2. Connect to Claude.ai

Go to Claude.ai → Settings → Integrations → Add custom integration and enter:

https://your-app.up.railway.app/mcp

Use with Claude Desktop (local)

1. Install

…

View on GitHub

Now instead of clicking through 847 results, I could ask Claude:

"Find correspondence where Louis Rau is the creator, dated 1892-1895, mentioning electrical installations or Paris operations."

And Claude would orchestrate the full research pipeline:

Search: Call Edison Papers MCP → retrieve all matching results
Triage: Read all abstracts, decide which documents warrant full analysis
Track: Create a Notion database entry for each document with analysis status
Prioritize: Rank documents by relevance
Deep read: For priority documents, get high-resolution images and use OCR for full context
Summary: Provide a summary of all findings

What would have taken hours of manual clicking, note-taking, and cross-referencing now happens in one conversation.

This was immediately useful. But it surfaced a new problem: where do all these findings go?

The Organization Problem: Enter Notion MCP

I was already using Notion to organize my research: person profiles, document summaries, research questions. And Claude already had an MCP for Notion.

So now when I asked:

"Search Edison Papers for Louis Rau correspondence from 1892-1895, create a Notion page summarizing the findings, and link it to Louis Rau's profile."

Claude would:

Search: Call Edison Papers MCP → retrieve all matching results
Triage: Read all abstracts, decide which documents warrant full analysis
Track: Create a Notion database entry for each document with analysis status
Prioritize: Rank documents by relevance
Deep read: For priority documents, get high-resolution images and use OCR for full context
Document: Update Notion pages with findings
Connect: Update profile pages for people mentioned (Louis Rau, Élie Léon, etc.)

This was amazing.
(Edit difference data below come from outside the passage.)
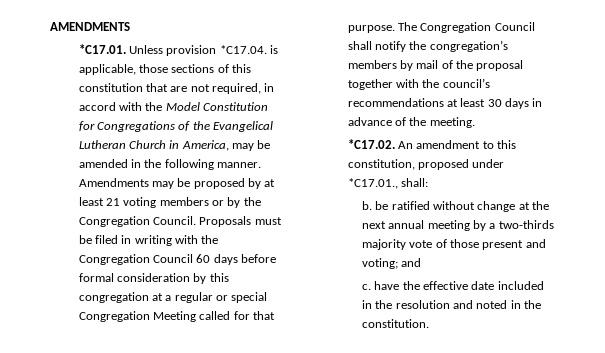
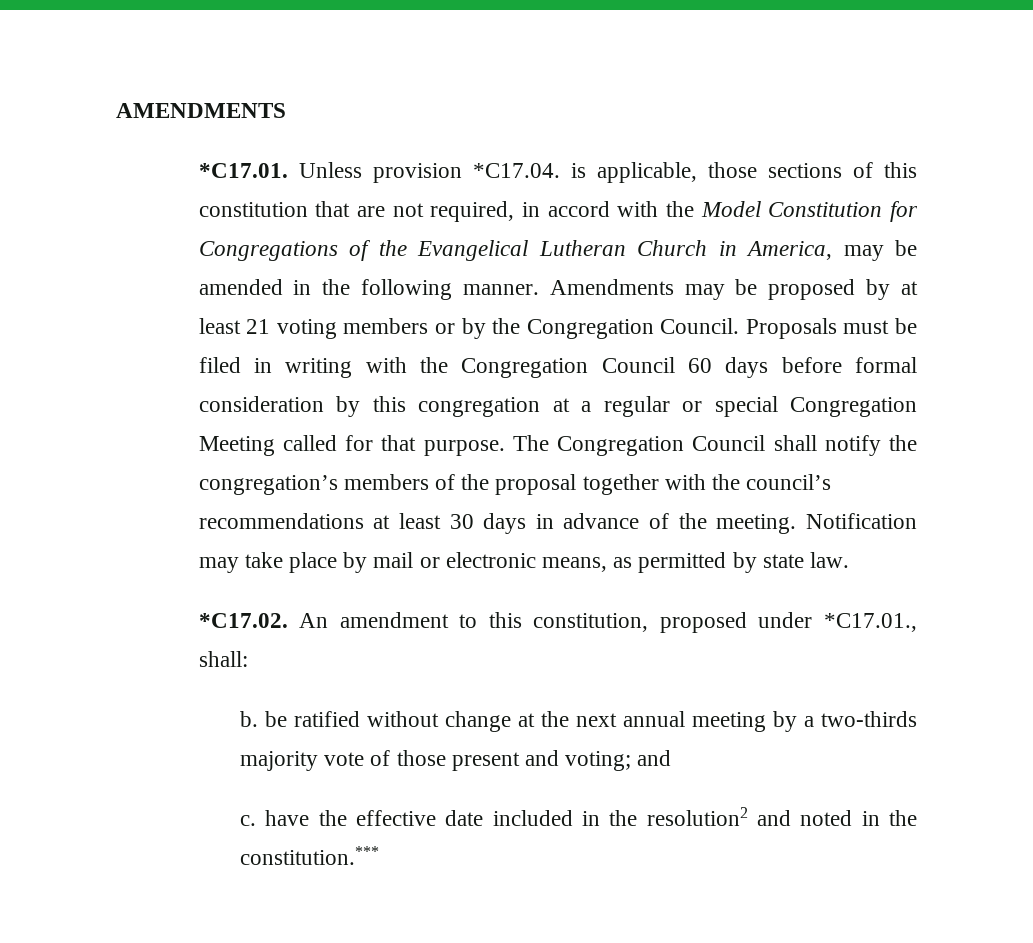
- The Congregation Council shall notify the congregation’s members by mail of the proposal together with the council’s recommendations at least 30 days in advance of the meeting.
+ The Congregation Council shall notify the congregation’s members of the proposal together with the council’s recommendations at least 30 days in advance of the meeting. Notification may take place by mail or electronic means, as permitted by state law.
- c. have the effective date included in the resolution and noted in the constitution.
+ c. have the effective date included in the resolution2 and noted in the constitution.***

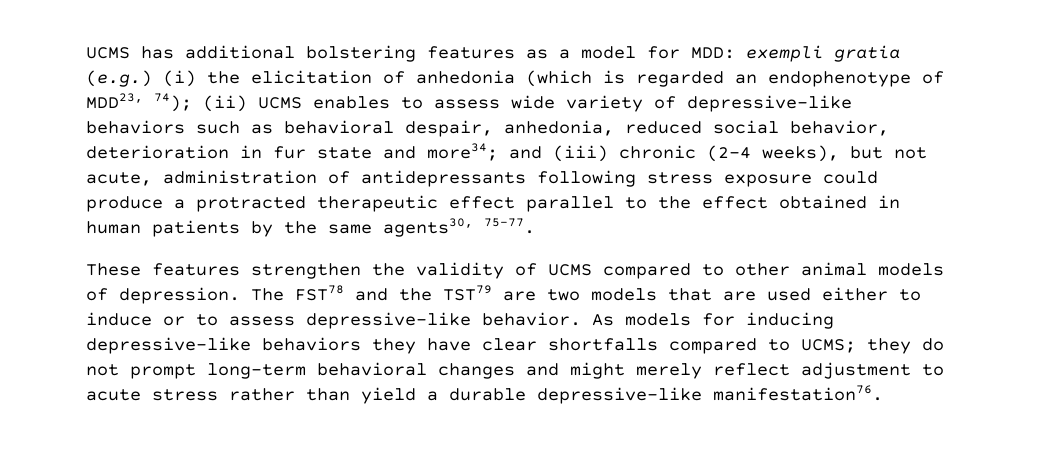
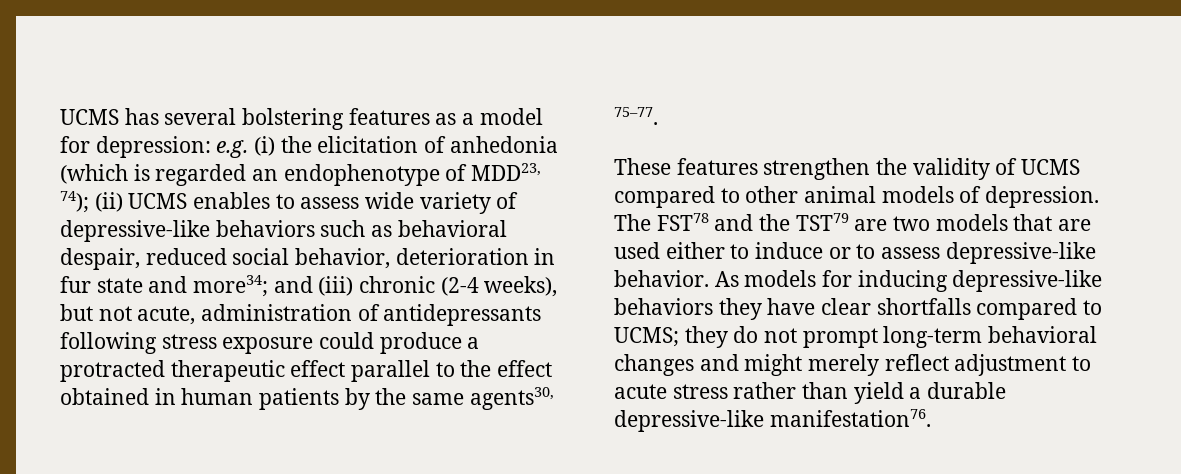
- UCMS has additional bolstering features as a model for MDD: exempli gratia (e.g.) (i) the elicitation of anhedonia (which is regarded an endophenotype of MDD23, 74);
+ UCMS has several bolstering features as a model for depression: e.g. (i) the elicitation of anhedonia (which is regarded an endophenotype of MDD23, 74);
- (ii) UCMS enables to assess wide variety of depressive-like behaviors such as behavioral despair, anhedonia, reduced social behavior, deterioration in fur state and more34;
+ (ii) UCMS enables to assess wide variety of depressive-like behaviors such as behavioral despair, reduced social behavior, deterioration in fur state and more34;

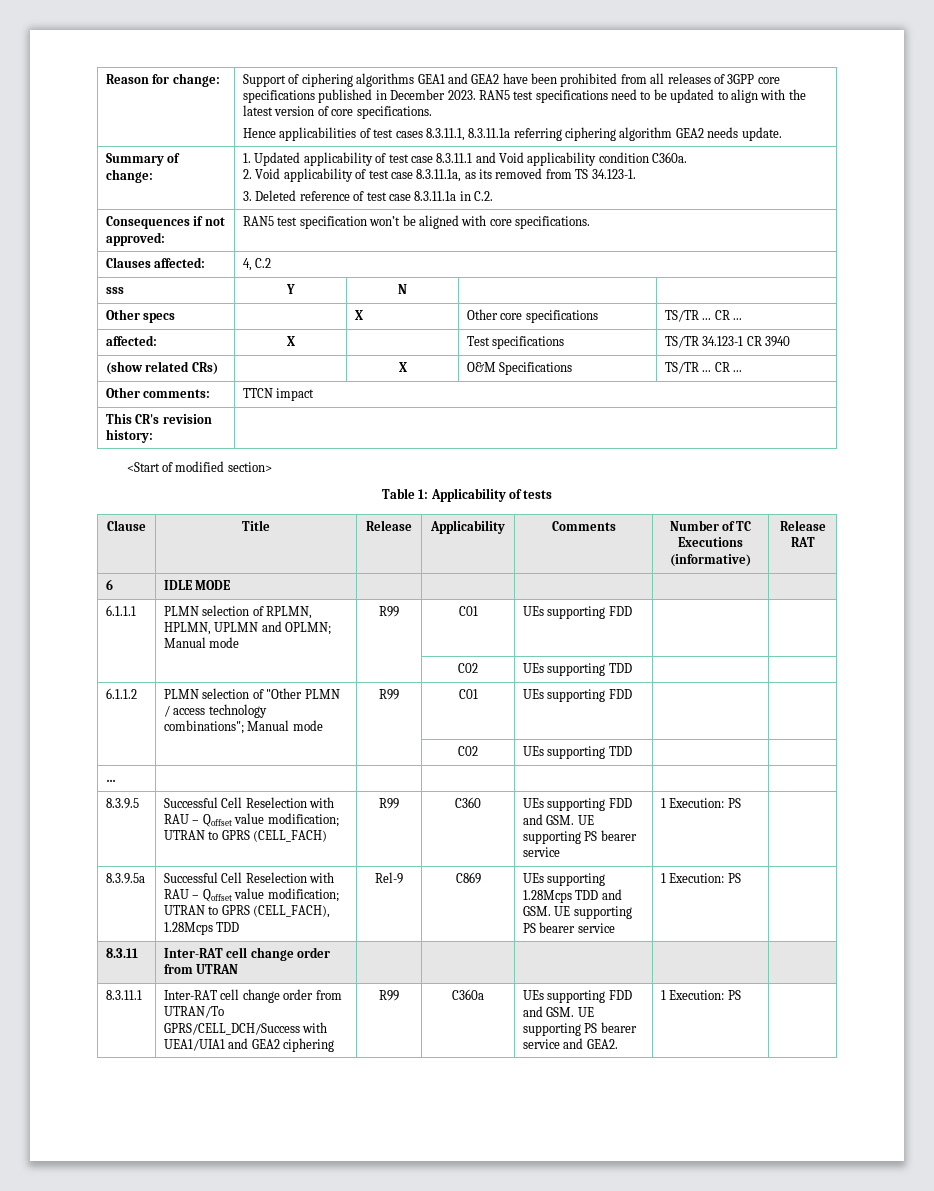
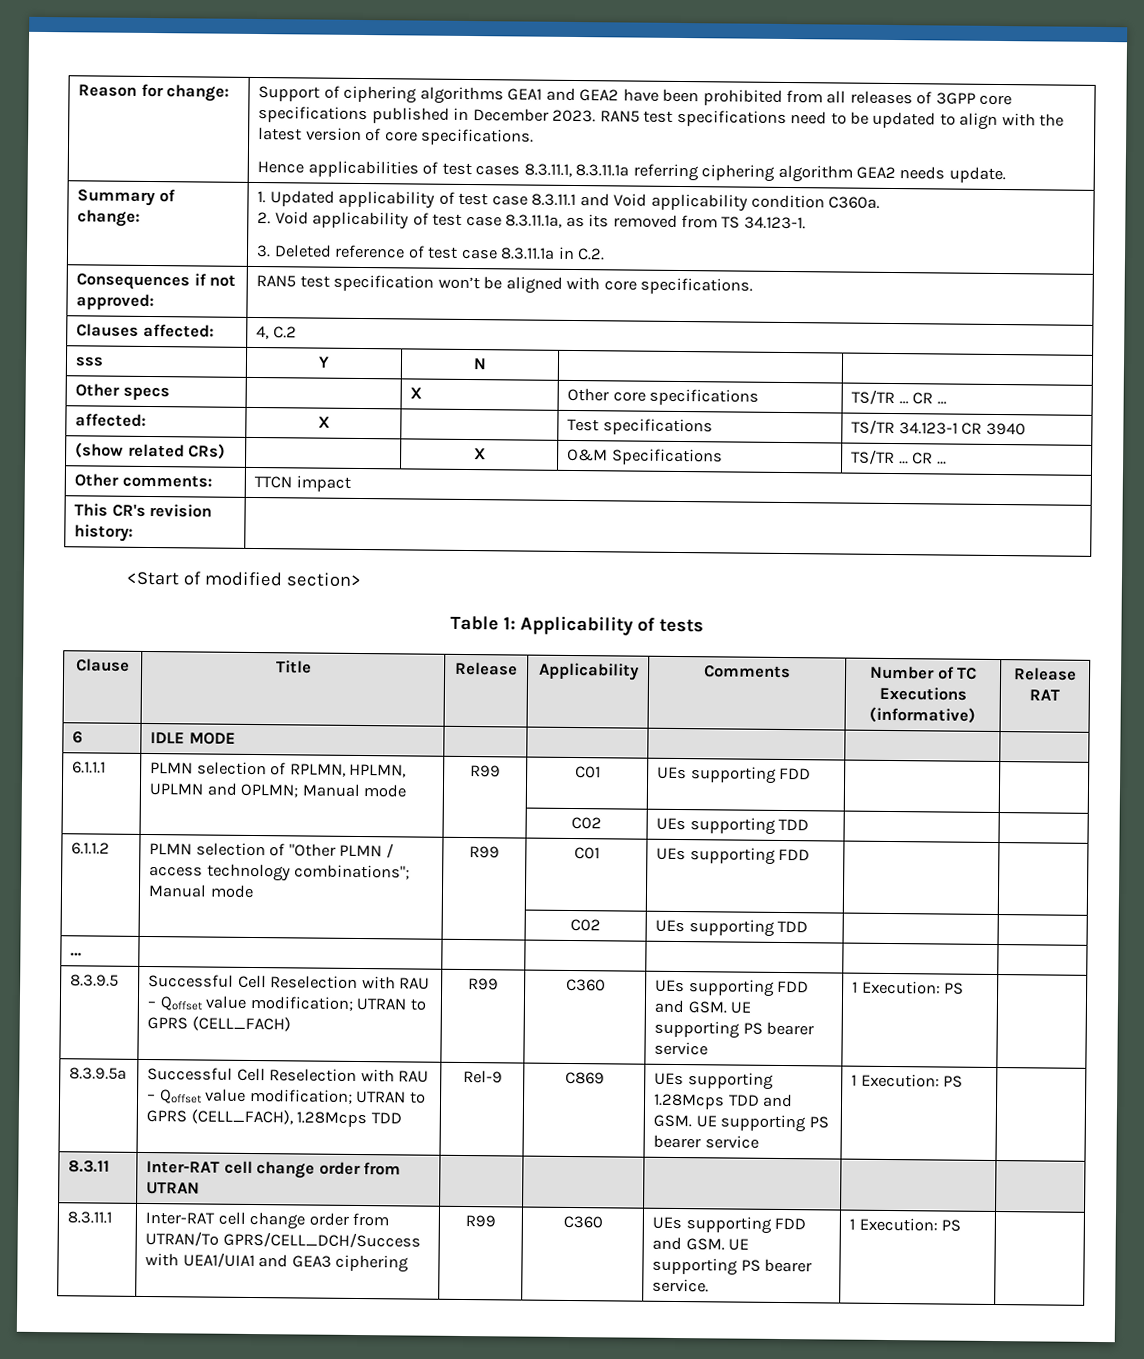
- 8.3.11.1 | Inter-RAT cell change order from UTRAN/To GPRS/CELL_DCH/Success with UEA1/UIA1 and GEA2 ciphering | R99 | C360a | UEs supporting FDD and GSM. UE supporting PS bearer service and GEA2. | 1 Execution: PS |
+ 8.3.11.1 | Inter-RAT cell change order from UTRAN/To GPRS/CELL_DCH/Success with UEA1/UIA1 and GEA3 ciphering | R99 | C360 | UEs supporting FDD and GSM. UE supporting PS bearer service. | 1 Execution: PS |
Structured knowledge, automatically organized, all in one conversation.

But then Claude started hallucinating.

The Hallucination Problem: Claude Needs Ground Truth

Claude would find documents mentioning for example Samuel Léon and Élie Léon, and confidently conclude that they that Samuel was Élie's nephew, completely making it up.

Or it would claim someone was born in 1847 when they were actually born in 1867. Dates off by decades. Family relationships invented wholesale.

The problem: Claude had access to documents (via Edison Papers MCP) and research notes (via Notion MCP), but not the actual genealogy data. It was inferring family structure from fragmentary mentions in letters and my incomplete notes.

I needed to give Claude access to the tree itself, the actual source of truth about who's related to whom and when they lived.

Attempt 1: GEDCOM MCP (Local)

My family tree lives in Geni — a collaborative genealogy platform to build a unique World family tree. Geni has an API, but OAuth kept failing when I tried it and I wanted something working now.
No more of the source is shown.